Jon chuckled as he led Darcy out of the room and to the hospital exit. “Good to know he’s okay, isn’t it?”
“Yes,” Darcy agreed. “Now let’s go nail these guys.”
At the Meadowood police station Darcy watched from behind one-way glass as Jon and a Meadowood detective sat down across from Howard Manning. They had let her stay as a courtesy, at Jon’s request. The voices from the room came through the speaker on the wall. She wasn’t the only one watching. This had turned into one of the biggest cases that Meadowood had seen in a long time.
“You’ve been advised of your rights,” Jon reminded Manning. “You’ve waived your right to an attorney.

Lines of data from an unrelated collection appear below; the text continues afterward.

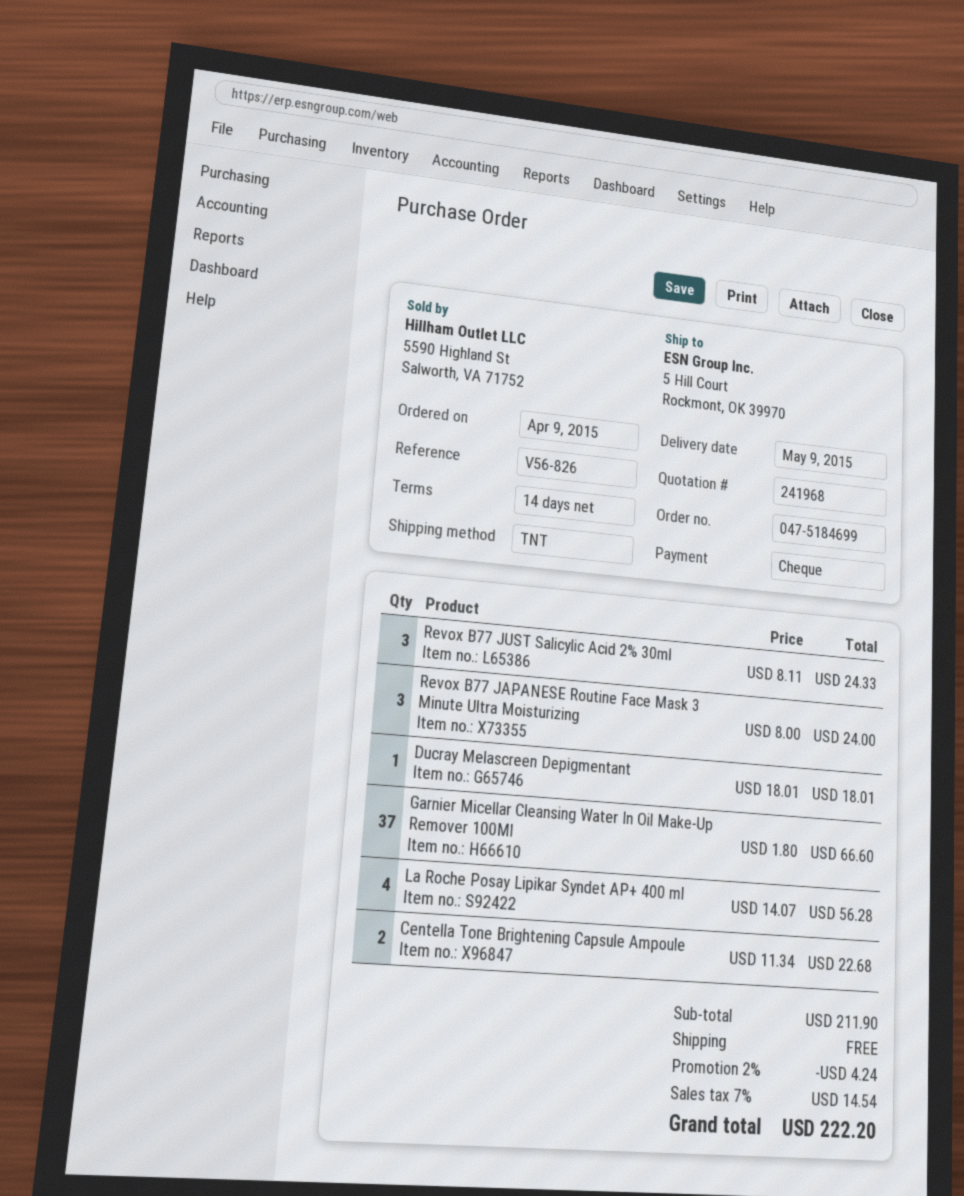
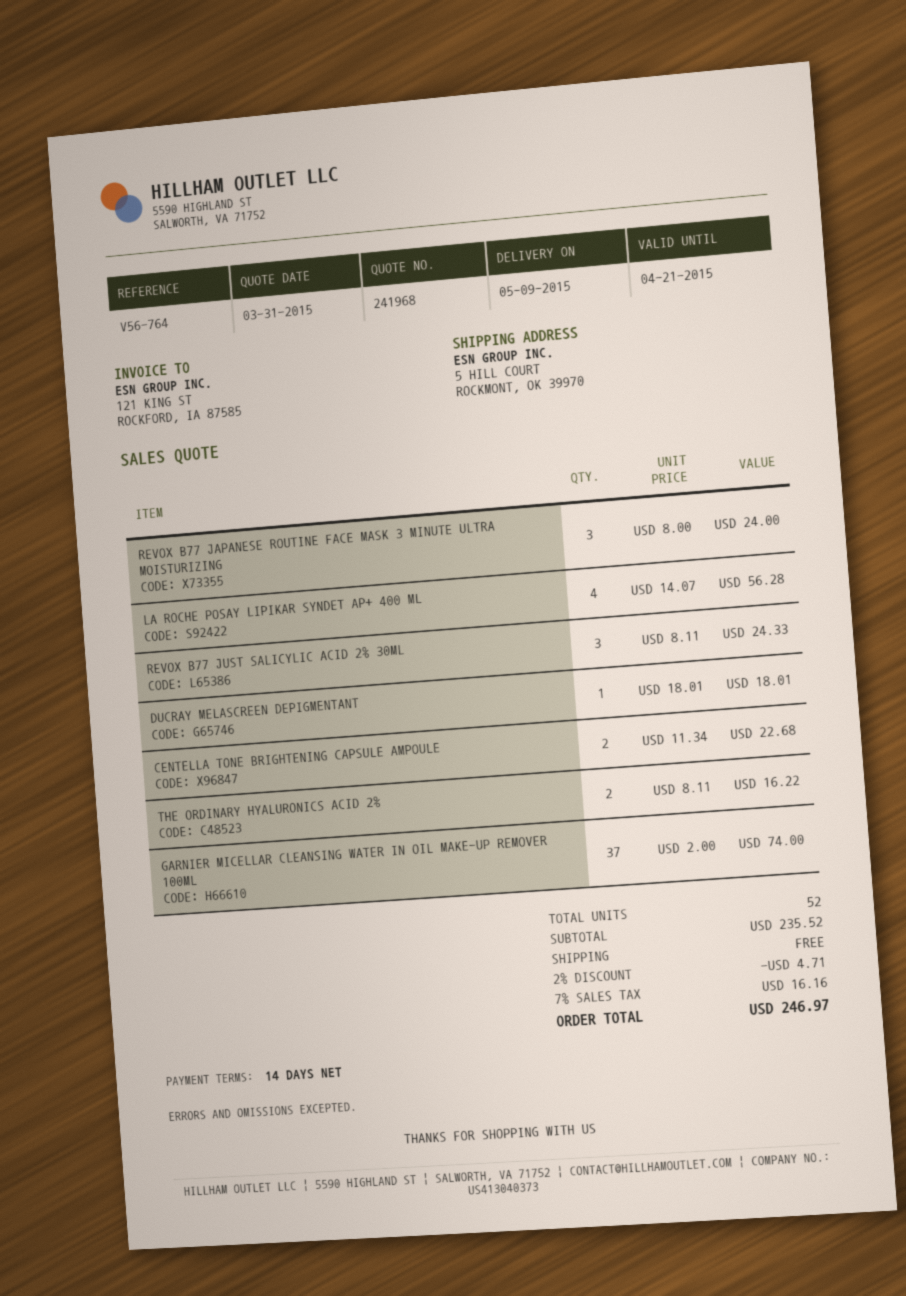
reference: V56-826 -> V56-764
Garnier Micellar Cleansing Water In Oil Make-Up Remover 100Ml: 37 x 1.80 = 66.60 -> 37 x 2.00 = 74.00
THE ORDINARY HYALURONICS ACID 2%: none -> 2 x 8.11 = 16.22
subtotal: 211.90 -> 235.52
discount: 2% = 4.24 -> 2% = 4.71
tax: 7% = 14.54 -> 7% = 16.16
total: 222.20 -> 246.97

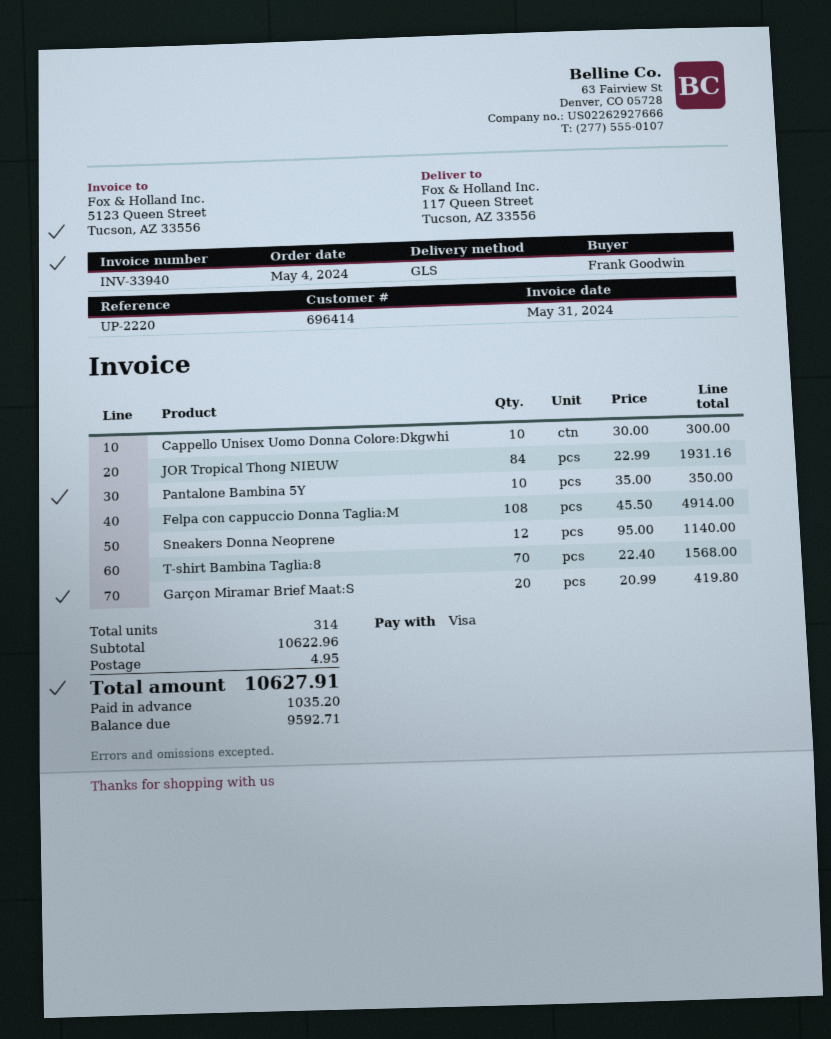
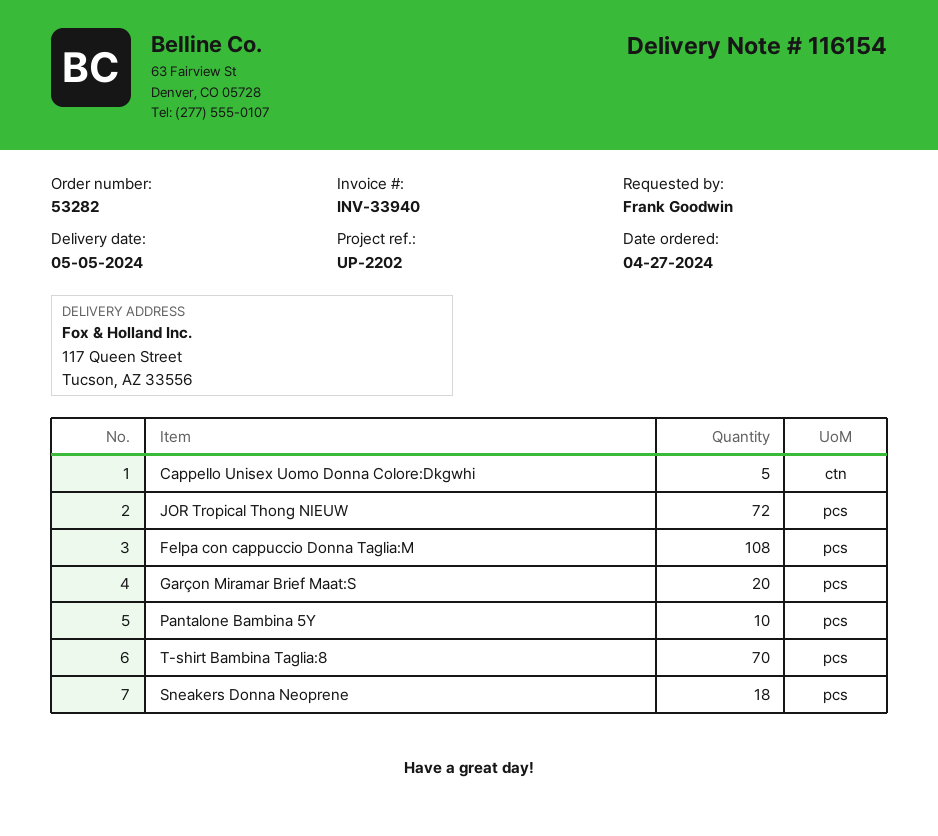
order date: 2024-05-04 -> 2024-04-27
reference: UP-2220 -> UP-2202
Cappello Unisex Uomo Donna Colore:Dkgwhi: 10 -> 5
JOR Tropical Thong NIEUW: 84 -> 72
Sneakers Donna Neoprene: 12 -> 18

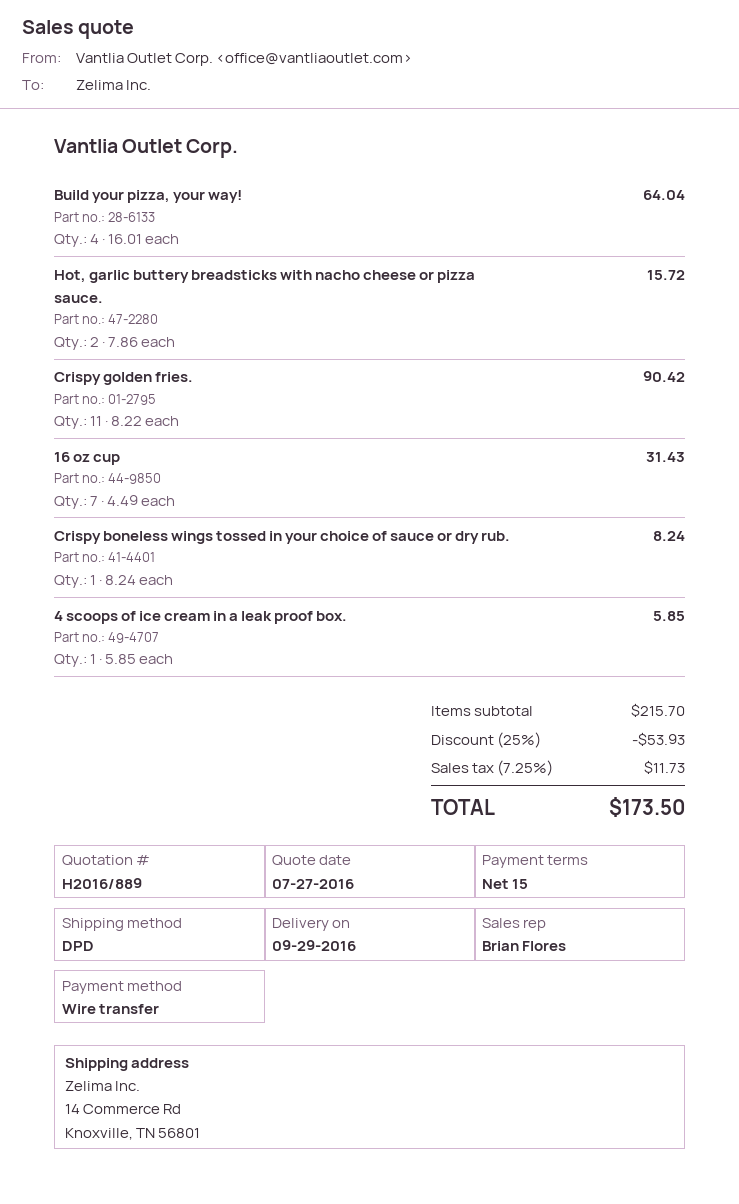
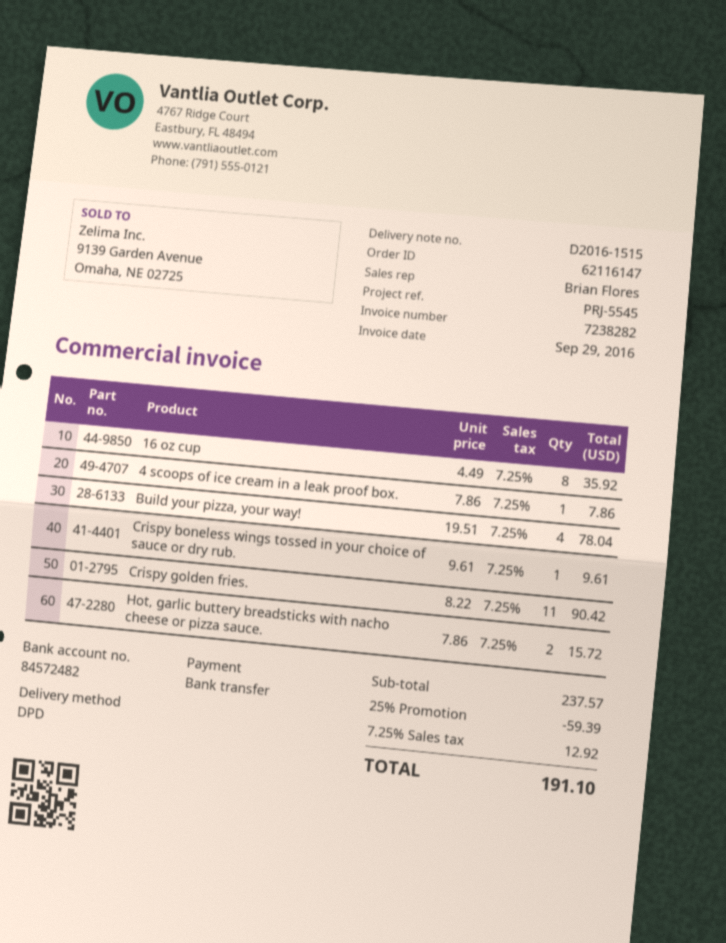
Build your pizza, your way!: 4 x 16.01 = 64.04 -> 4 x 19.51 = 78.04
16 oz cup: 7 x 4.49 = 31.43 -> 8 x 4.49 = 35.92
Crispy boneless wings tossed in your choice of sauce or dry rub.: 1 x 8.24 = 8.24 -> 1 x 9.61 = 9.61
4 scoops of ice cream in a leak proof box.: 1 x 5.85 = 5.85 -> 1 x 7.86 = 7.86
subtotal: 215.70 -> 237.57
discount: 25% = 53.93 -> 25% = 59.39
tax: 7.25% = 11.73 -> 7.25% = 12.92
total: 173.50 -> 191.10

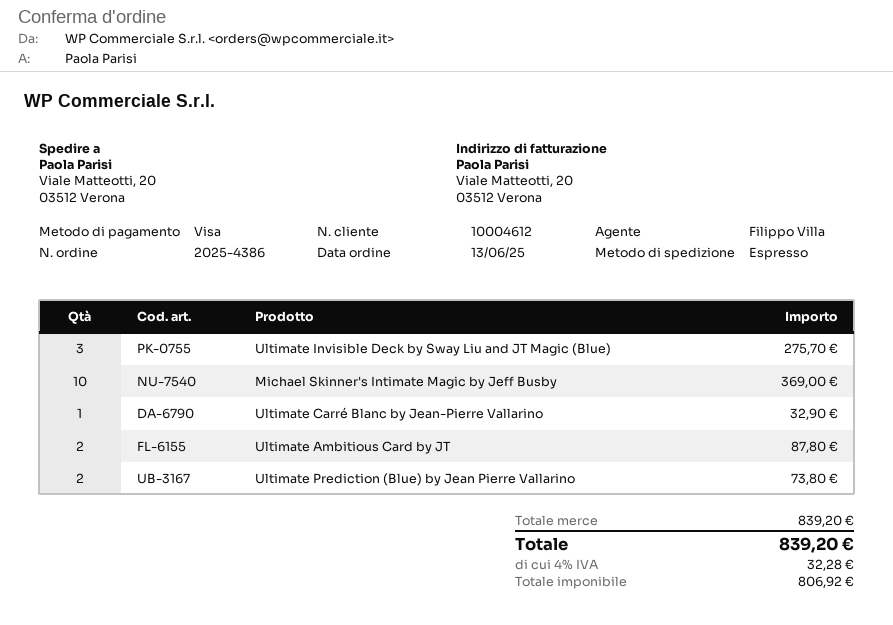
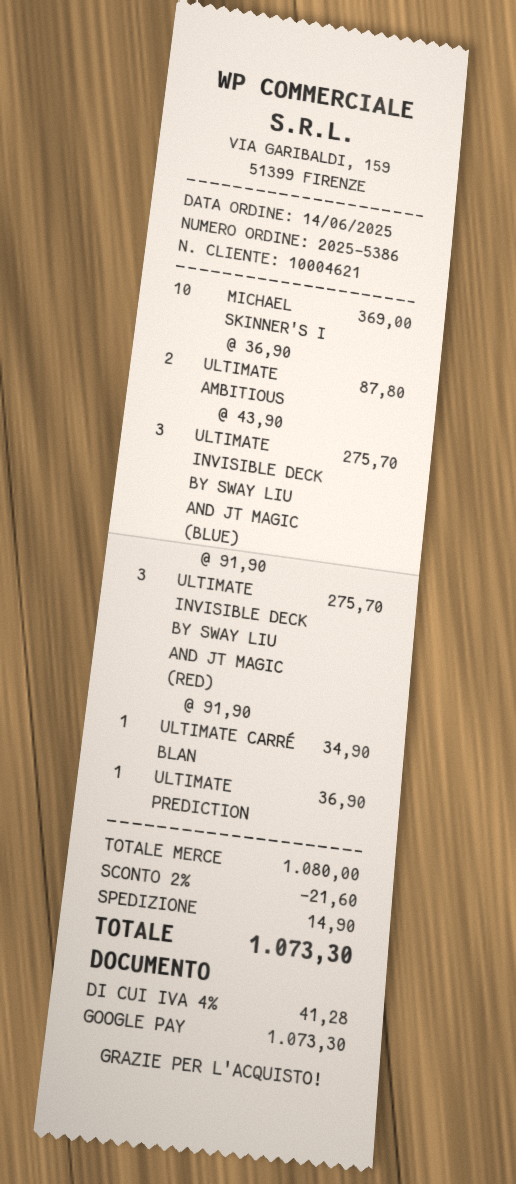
order number: 2025-4386 -> 2025-5386
order date: 2025-06-13 -> 2025-06-14
customer number: 10004612 -> 10004621
payment method: Visa -> Google Pay
Ultimate Carré Blanc by Jean-Pierre Vallarino: 1 for 32.90 -> 1 for 34.90
Ultimate Prediction (Blue) by Jean Pierre Vallarino: 2 for 73.80 -> 1 for 36.90
ULTIMATE INVISIBLE DECK BY SWAY LIU AND JT MAGIC (RED): none -> 3 for 275.70
subtotal: 839.20 -> 1080.00
discount: none -> 2% = 21.60
shipping: none -> 14.90
tax: 4% = 32.28 -> 4% = 41.28
total: 839.20 -> 1073.30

I have a few questions.”
Howard Manning looked bigger in real life than Darcy had imagined him. His skin was blotchy and pale, and his mousy brown hair was chopped short. He fiddled with the edge of the table nervously as he nodded.
“You’re sure you don’t want an attorney?” the detective from Meadowood asked.
“Yeah I’m sure.” Manning’s voice was gruff and pinched. “You guys are gonna give the deal to the first guy what talks, and that’s gonna be me. I know how this works. I’ve been through it before.”